What’s it going to cost?
The Bioness rep told me that the Go will cost the same as the current L300. That’s about $6,200. I was also told that there would be a discount if current users wanted to upgrade, but she couldn’t say how much it would be.
Don’t count on insurance picking up the cost. Bioness apparently has had greater success recently getting insurance to pay for the L300 than when I got mine in the fall of 2012. But, it’s a fight and a lot of really good documentation is necessary.

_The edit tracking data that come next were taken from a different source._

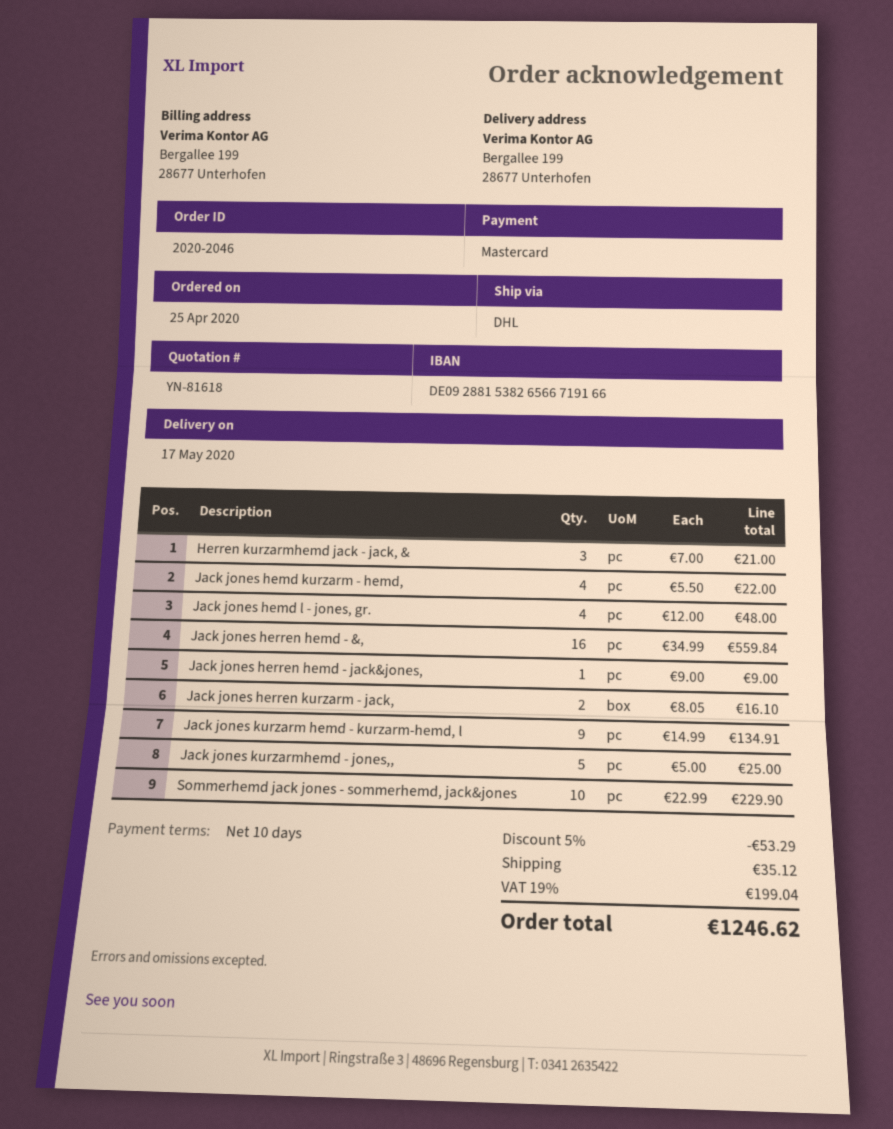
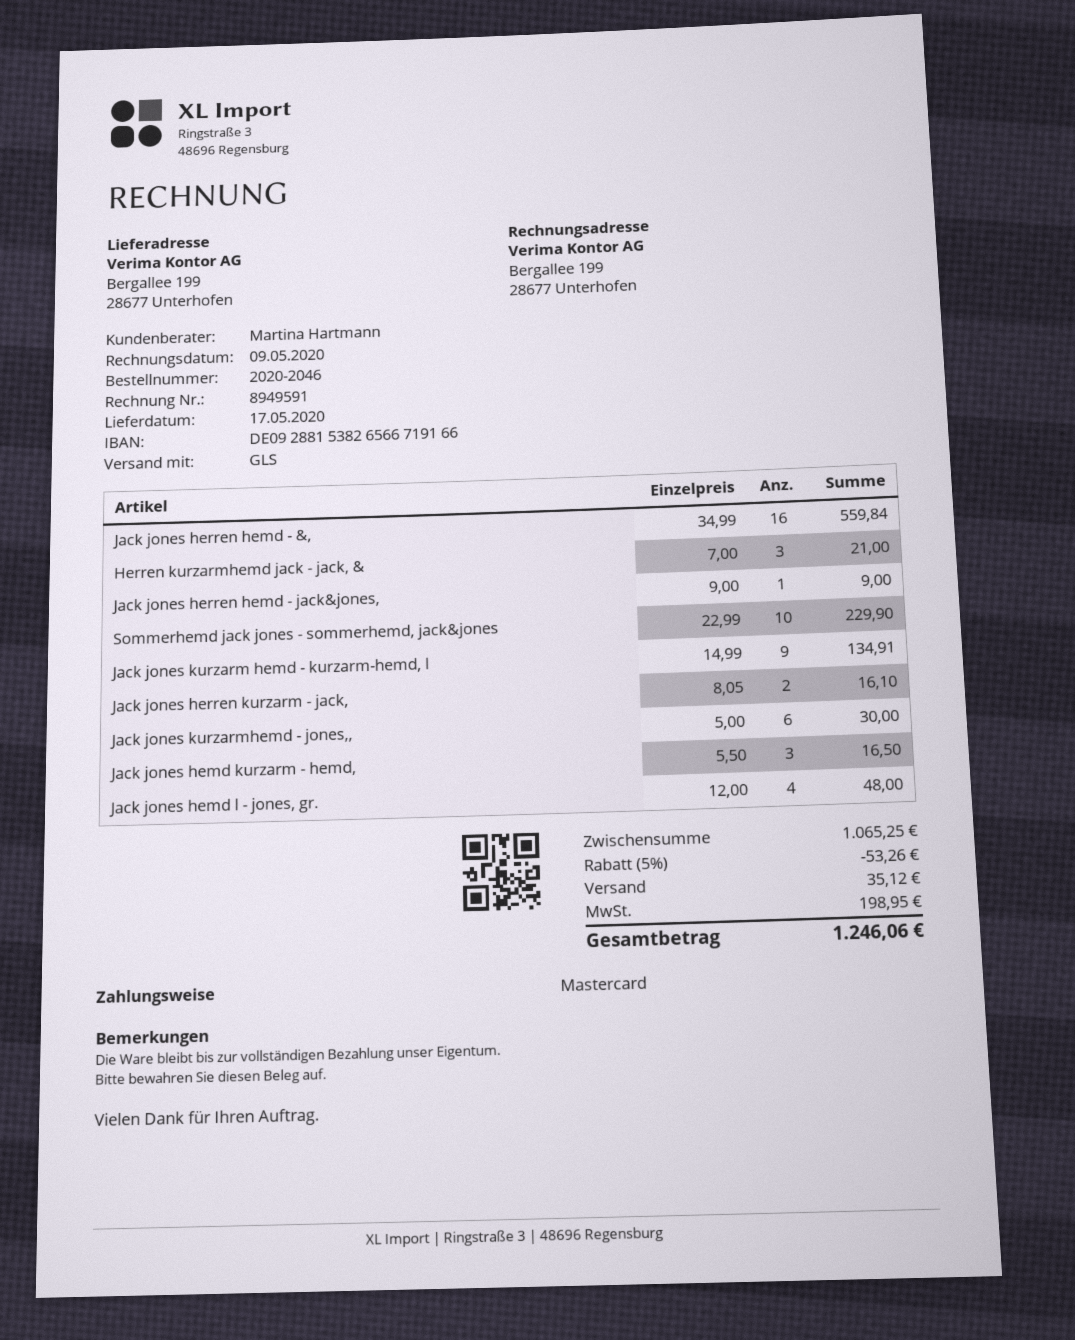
shipping method: DHL -> GLS
Jack jones hemd kurzarm - hemd,: 4 x 5.50 = 22.00 -> 3 x 5.50 = 16.50
Jack jones kurzarmhemd - jones,,: 5 x 5.00 = 25.00 -> 6 x 5.00 = 30.00
discount: 5% = 53.29 -> 5% = 53.26
tax: 199.04 -> 198.95
total: 1246.62 -> 1246.06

The same goes for Medicare and Medicaid. Again, don’t hold your breath waiting.
Do I plan to upgrade?
Nope, not at that price. Even with a discount, the benefit that I’d receive probably wouldn’t be enough to justify the cost of the upgrade, at least not now.
Bioness tells me that it intends to support the original L300 units for “at least the next three years.” So, I guess if my unit breaks down in 2020 or later, I may have to go for the Go.
If the L300 Go is right for you, however, Bioness expects to begin shipping it in October to patients whose doctors have given them a written order.